The university needs “someone who’s on it and has integrity and is really going to step up and involve everyone in the process of making a difference,” the graduate student said.
One of the first tasks Welsh will oversee if he becomes permanent president will be to oversee the implementation of Senate Bill 17, which bans diversity, equity and inclusion offices in public universities. The law goes into effect at the start of 2024. School administrators at A&M and other Texas universities have spent this fall shuttering DEI offices, relocating those employees and crafting legal guidance. Yet faculty and students across the state have expressed concerns that the law will lead to censorship of anything related to diversity, including within the classroom, despite stipulations in the law that teaching and research will not be impacted.

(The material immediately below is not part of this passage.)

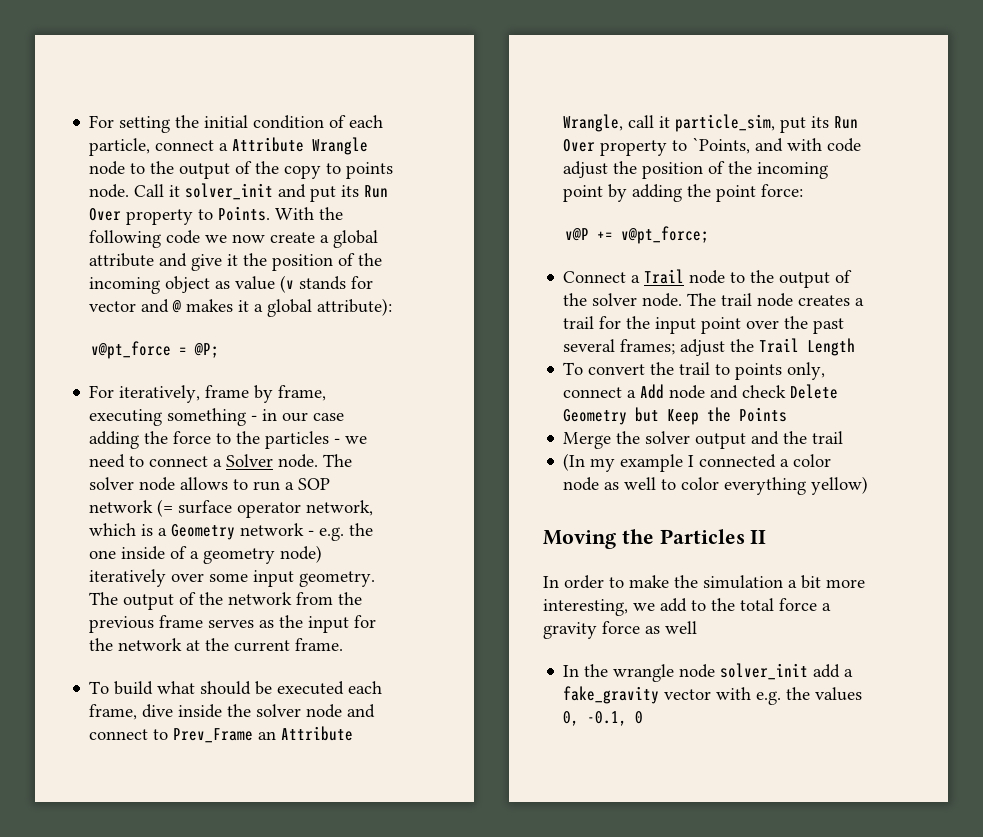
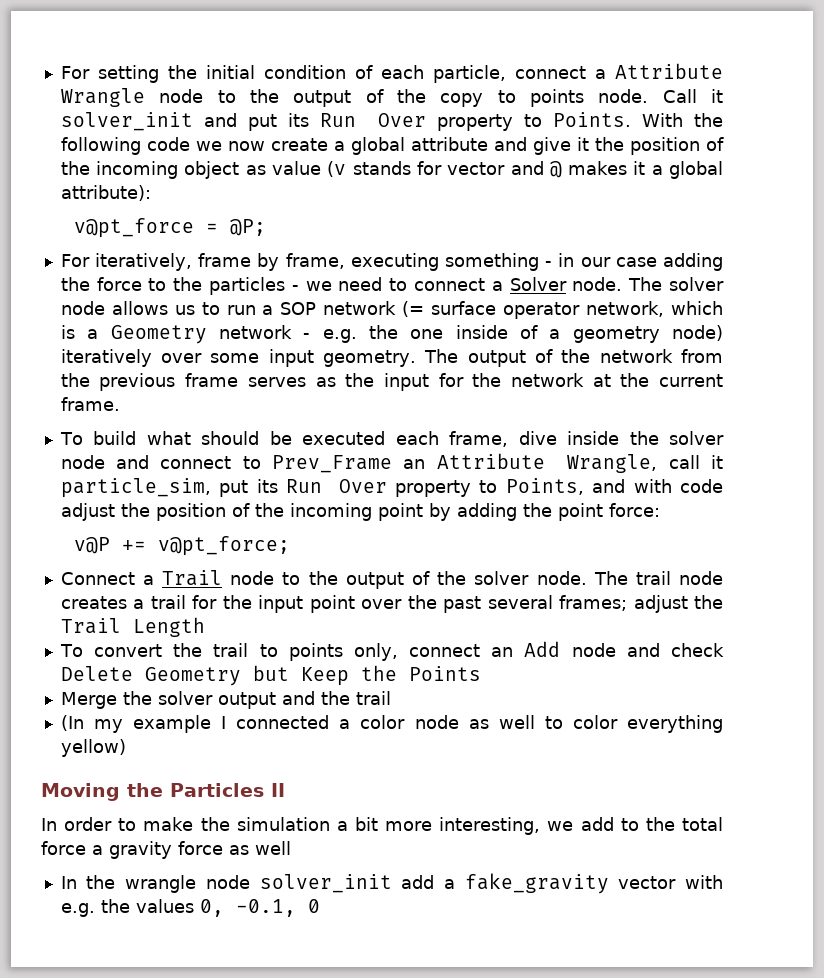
(229, 483) none -> [174,305,195,315] us
[692,137,751,154] `Points, -> [505,478,584,495] Points,
[627,390,637,398] a -> [491,647,514,657] an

“It would serve the faculty well to have a permanent president in place to provide the guidance that the members of the faculty and librarians need to make sure we don’t do a disservice to our students,” Faculty Senate President Tracy Hammond said. “I believe Interim President Welsh understands both the importance of following the law and the value of academic freedom as it applies to research and the classroom.”
On Wednesday, Welsh said he agreed with the intent of the law.
“The intent is to make sure that we bring the most qualified people into Texas A&M regardless of where they come from,” he said. “I think that’s our job. And so find the best talent, bring it to campus and give it the best possible educational and life experience we can give them. And I think that’s all that bill is attempting to do.”
On Wednesday evening, Welsh tried to reiterate that point to seniors preparing for graduation when he made a surprise appearance at an A&M annual event, known as the Elephant Walk.
As he introduced himself, one student shouted “I love you” as others cheered. Welsh shot back, “Not as much as I love you.”
“This [tradition] is really about you taking the reputation of this university and of every Aggie and taking it out into the world and doing great things with it,” he said. “The core values go with you. Continue to act like you believe in them.”
Senior Ethan Finney said Welsh’s presence at one of the university’s lesser-known traditions is telling.
“He did not have to come out to this,” Finney said. “A speech like that shows what kind of Aggie and man and president he will be.”
Caroline Wilburn contributed to this article.
The Texas Tribune partners with Open Campus on higher education coverage.